* _What the exercise asks_:
Retype all of the listing exactly, passing over any picture you find.

====

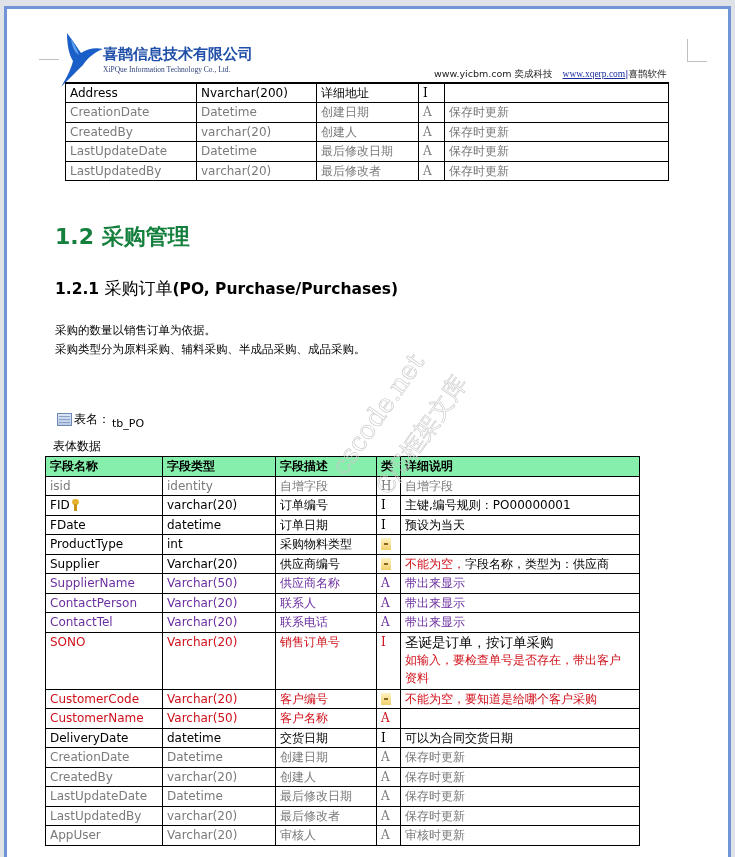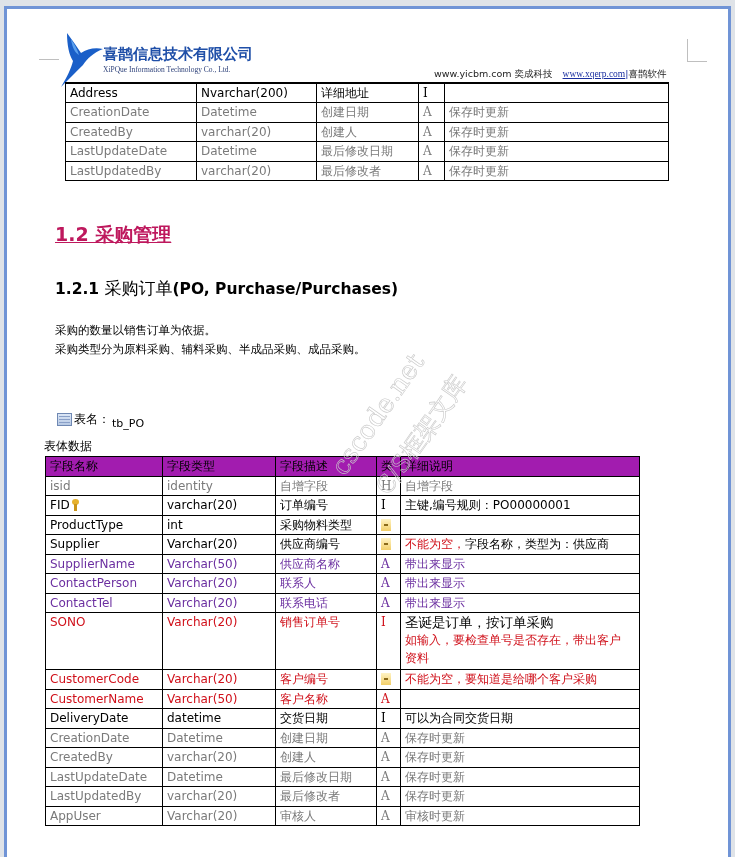--- a/index.html
+++ b/index.html
@@ -41,7 +41,7 @@
 
   .kind { text-align: left; font-family: "DejaVu Serif", serif; }
 
-  h2.sec { position: absolute; left: 48px; top: 213px; font-size: 19px; font-weight: bold; color: #be185d; text-decoration: underline; }
+  h2.sec { position: absolute; left: 48px; top: 213px; font-size: 22px; font-weight: bold; color: #15803d; }
   h3.sub { position: absolute; left: 48px; top: 268px; font-size: 15.5px; font-weight: bold; color: #000; white-space: nowrap; }
   h3.sub .cnserif { font-family: "DejaVu Serif", serif; font-weight: normal; font-size: 17px; }
 

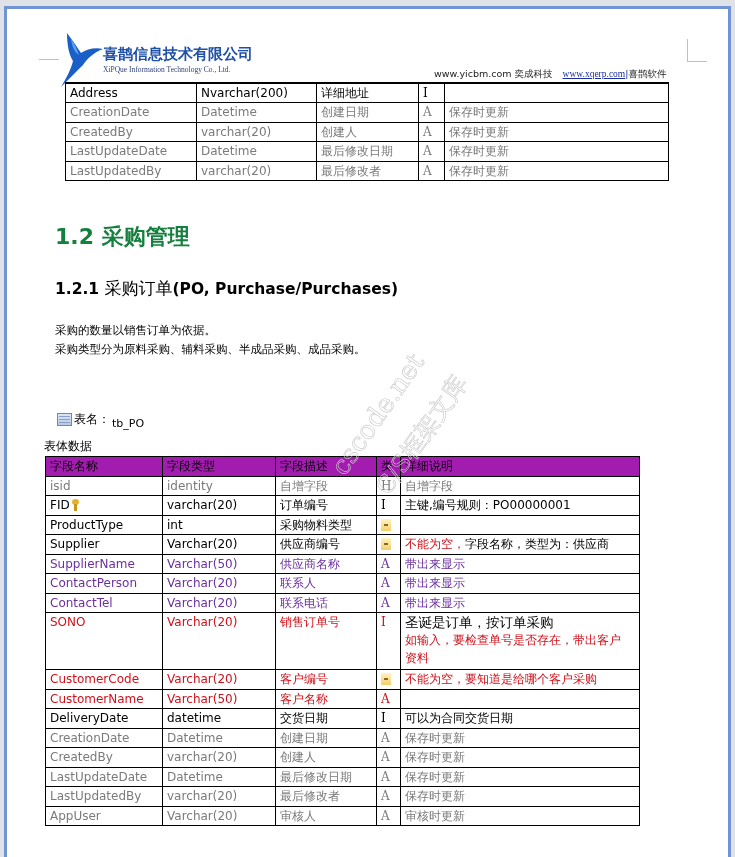--- a/index.html
+++ b/index.html
@@ -54,7 +54,7 @@
   .tname-icon::before { content: ""; position: absolute; left: 1px; right: 1px; top: 2px; height: 1px; background: #8aa0c8; box-shadow: 0 3px 0 #8aa0c8, 0 6px 0 #8aa0c8; }
   .tname .val { font-size: 11px; margin-left: 2px; margin-top: 8px; }
 
-  .tbody-label { position: absolute; left: 37px; top: 429px; font-size: 12px; color: #000; }
+  .tbody-label { position: absolute; left: 46px; top: 429px; font-size: 12px; color: #000; }
 
   .t2 { left: 38px; top: 447px; width: 594px; }
   .t2 td { height: 19.5px; }

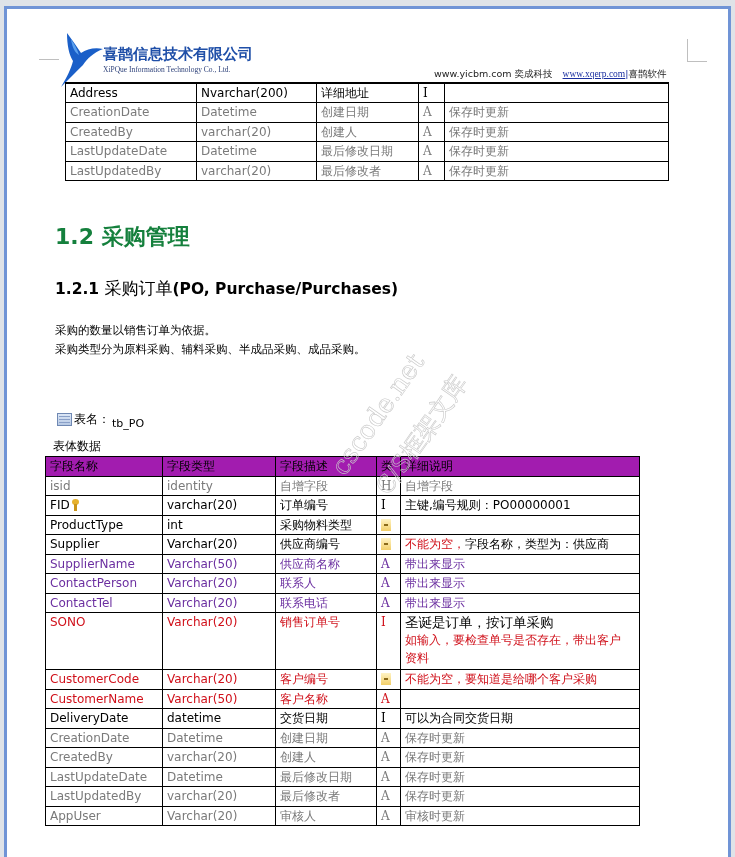--- a/index.html
+++ b/index.html
@@ -58,7 +58,7 @@
 
   .t2 { left: 38px; top: 447px; width: 594px; }
   .t2 td { height: 19.5px; }
-  .t2 tr.hdr td { background: #a21caf; color: #000; }
+  .t2 tr.hdr td { background: #86efac; color: #000; font-weight: bold; }
   .t2 tr.tall td { height: 57px; }
 
   .key-icon { display: inline-block; width: 8px; height: 12px; position: relative; vertical-align: -2px; margin-left: 1px; }

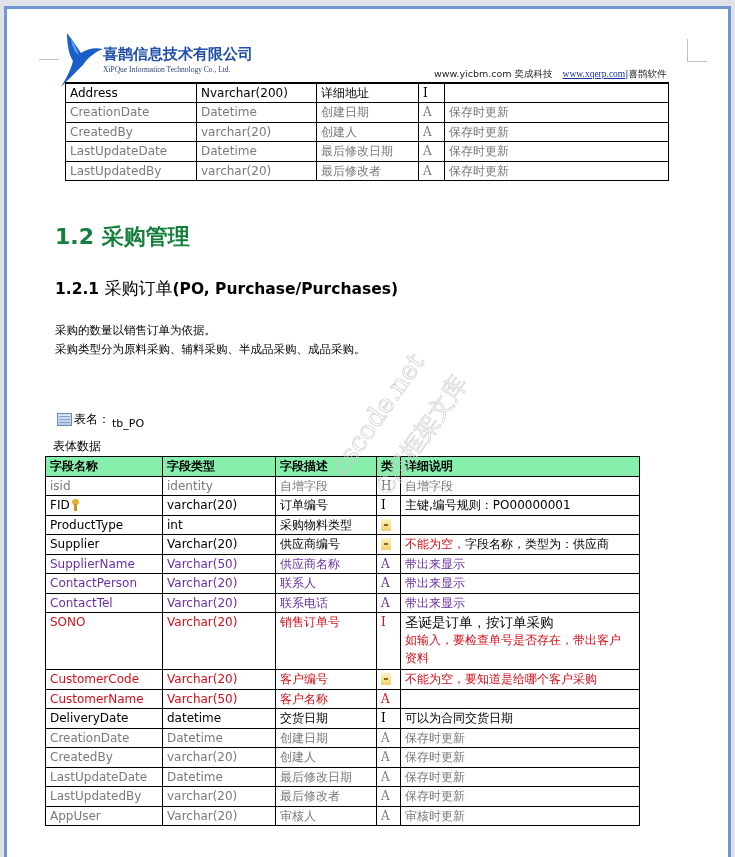--- a/index.html
+++ b/index.html
@@ -190,6 +190,13 @@
             <td><span>主键,编号规则：PO00000001</span></td>
           </tr>
           <tr class="c-black">
+            <td><span>FDate</span></td>
+            <td>datetime</td>
+            <td>订单日期</td>
+            <td class="kind">I</td>
+            <td><span>预设为当天</span></td>
+          </tr>
+          <tr class="c-black">
             <td><span>ProductType</span></td>
             <td>int</td>
             <td>采购物料类型</td>

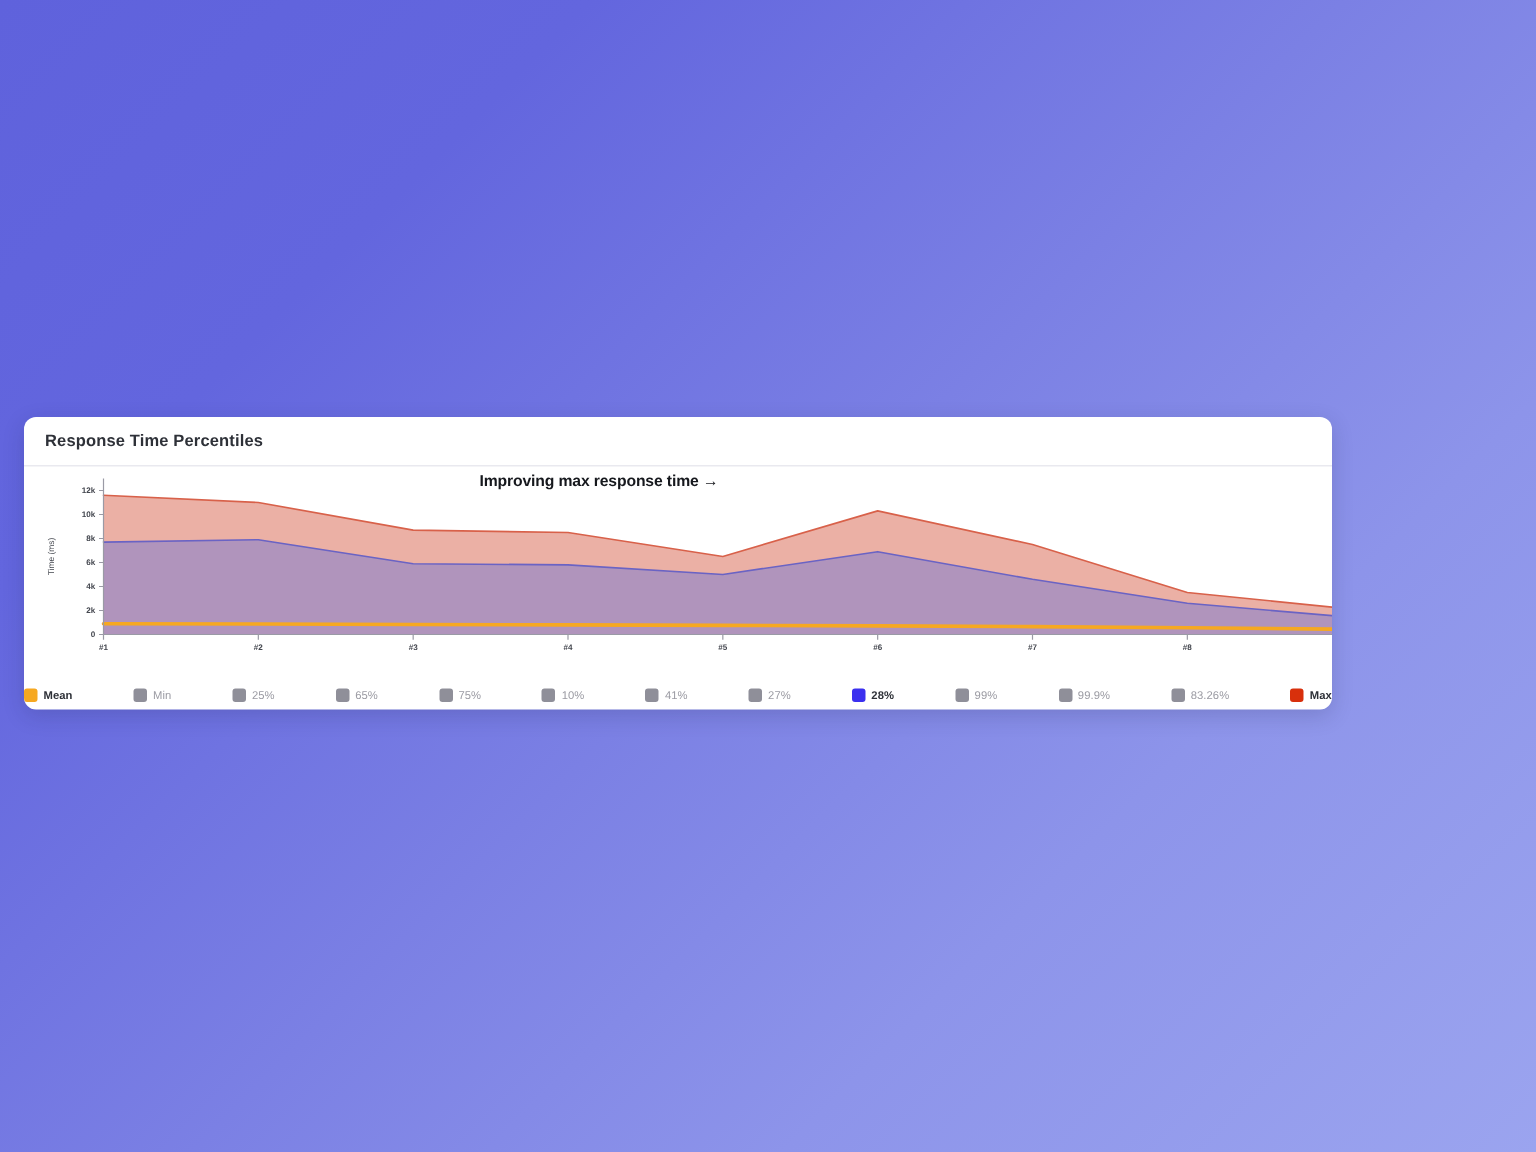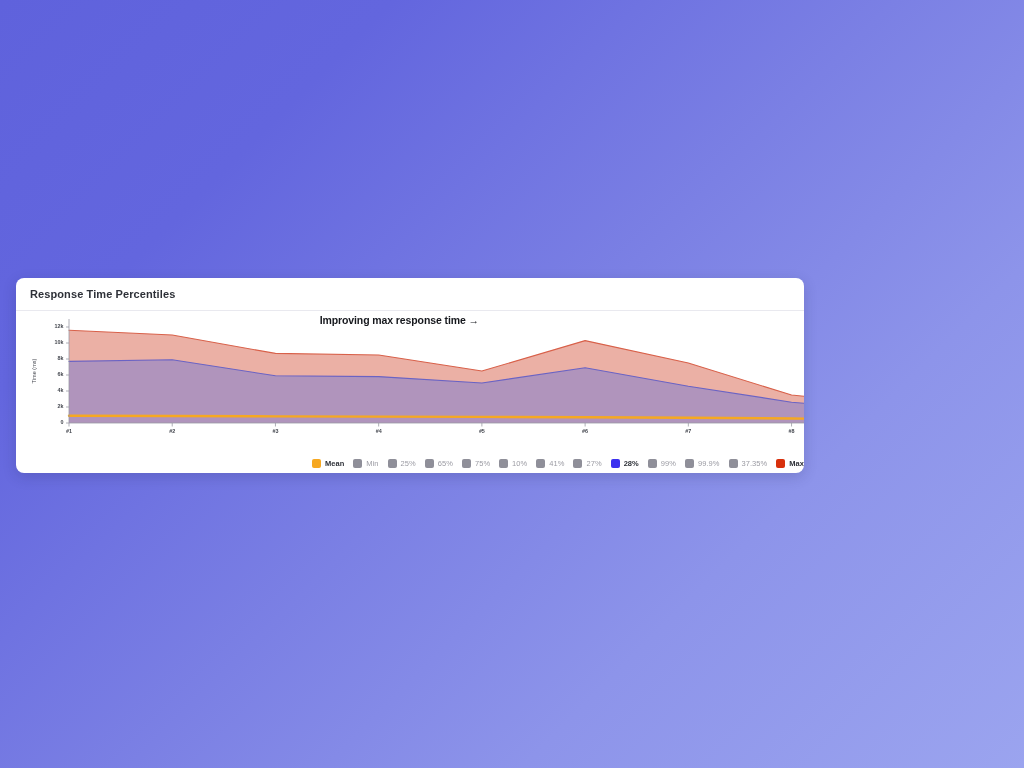--- a/index.html
+++ b/index.html
@@ -21,7 +21,7 @@
     position: absolute;
     left: 16px;
     top: 278px;
-    width: 788px;
+    width: 872px;
     height: 195px;
     background: #ffffff;
     border-radius: 8px;

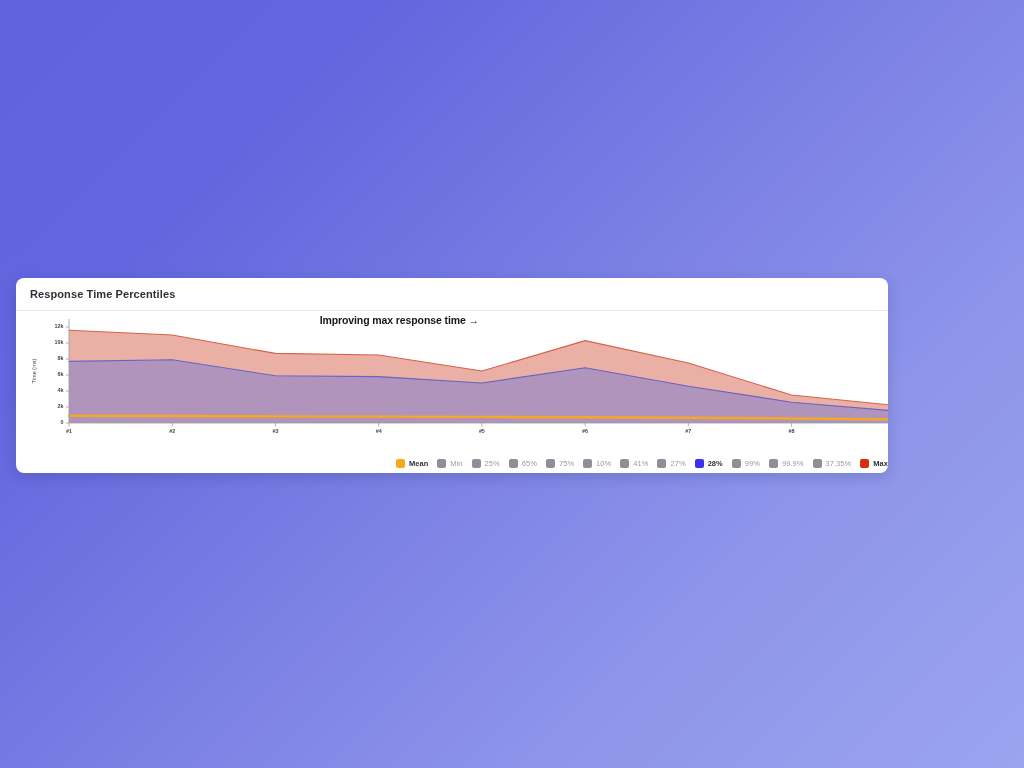--- a/index.html
+++ b/index.html
@@ -115,7 +115,7 @@
     bottom: 5px;
     display: flex;
     flex-wrap: nowrap;
-    justify-content: flex-end;
+    justify-content: space-between;
     align-items: center;
     gap: 9px;
   }

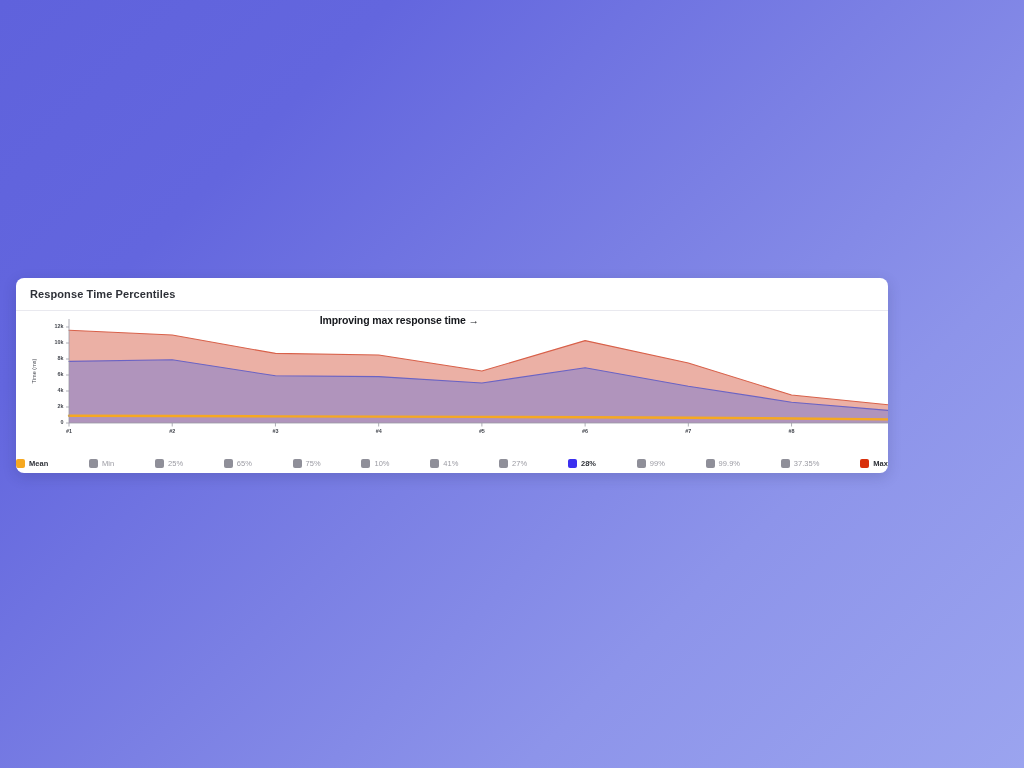--- a/index.html
+++ b/index.html
@@ -260,7 +260,7 @@
         </div>
         <div class="legend-item">
           <span class="legend-swatch" style="background: rgb(143, 143, 153);"></span>
-          <span class="legend-label">37.35%</span>
+          <span class="legend-label">83.26%</span>
         </div>
         <div class="legend-item is-highlight">
           <span class="legend-swatch" style="background: rgb(216, 48, 12);"></span>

====

* _Reply to the exercise_:
--- a/index.html
+++ b/index.html
@@ -41,7 +41,7 @@
 
   .kind { text-align: left; font-family: "DejaVu Serif", serif; }
 
-  h2.sec { position: absolute; left: 48px; top: 213px; font-size: 19px; font-weight: bold; color: #be185d; text-decoration: underline; }
+  h2.sec { position: absolute; left: 48px; top: 213px; font-size: 22px; font-weight: bold; color: #15803d; }
   h3.sub { position: absolute; left: 48px; top: 268px; font-size: 15.5px; font-weight: bold; color: #000; white-space: nowrap; }
   h3.sub .cnserif { font-family: "DejaVu Serif", serif; font-weight: normal; font-size: 17px; }
 

--- a/index.html
+++ b/index.html
@@ -54,7 +54,7 @@
   .tname-icon::before { content: ""; position: absolute; left: 1px; right: 1px; top: 2px; height: 1px; background: #8aa0c8; box-shadow: 0 3px 0 #8aa0c8, 0 6px 0 #8aa0c8; }
   .tname .val { font-size: 11px; margin-left: 2px; margin-top: 8px; }
 
-  .tbody-label { position: absolute; left: 37px; top: 429px; font-size: 12px; color: #000; }
+  .tbody-label { position: absolute; left: 46px; top: 429px; font-size: 12px; color: #000; }
 
   .t2 { left: 38px; top: 447px; width: 594px; }
   .t2 td { height: 19.5px; }

--- a/index.html
+++ b/index.html
@@ -58,7 +58,7 @@
 
   .t2 { left: 38px; top: 447px; width: 594px; }
   .t2 td { height: 19.5px; }
-  .t2 tr.hdr td { background: #a21caf; color: #000; }
+  .t2 tr.hdr td { background: #86efac; color: #000; font-weight: bold; }
   .t2 tr.tall td { height: 57px; }
 
   .key-icon { display: inline-block; width: 8px; height: 12px; position: relative; vertical-align: -2px; margin-left: 1px; }

--- a/index.html
+++ b/index.html
@@ -190,6 +190,13 @@
             <td><span>主键,编号规则：PO00000001</span></td>
           </tr>
           <tr class="c-black">
+            <td><span>FDate</span></td>
+            <td>datetime</td>
+            <td>订单日期</td>
+            <td class="kind">I</td>
+            <td><span>预设为当天</span></td>
+          </tr>
+          <tr class="c-black">
             <td><span>ProductType</span></td>
             <td>int</td>
             <td>采购物料类型</td>

--- a/index.html
+++ b/index.html
@@ -21,7 +21,7 @@
     position: absolute;
     left: 16px;
     top: 278px;
-    width: 788px;
+    width: 872px;
     height: 195px;
     background: #ffffff;
     border-radius: 8px;

--- a/index.html
+++ b/index.html
@@ -115,7 +115,7 @@
     bottom: 5px;
     display: flex;
     flex-wrap: nowrap;
-    justify-content: flex-end;
+    justify-content: space-between;
     align-items: center;
     gap: 9px;
   }

--- a/index.html
+++ b/index.html
@@ -260,7 +260,7 @@
         </div>
         <div class="legend-item">
           <span class="legend-swatch" style="background: rgb(143, 143, 153);"></span>
-          <span class="legend-label">37.35%</span>
+          <span class="legend-label">83.26%</span>
         </div>
         <div class="legend-item is-highlight">
           <span class="legend-swatch" style="background: rgb(216, 48, 12);"></span>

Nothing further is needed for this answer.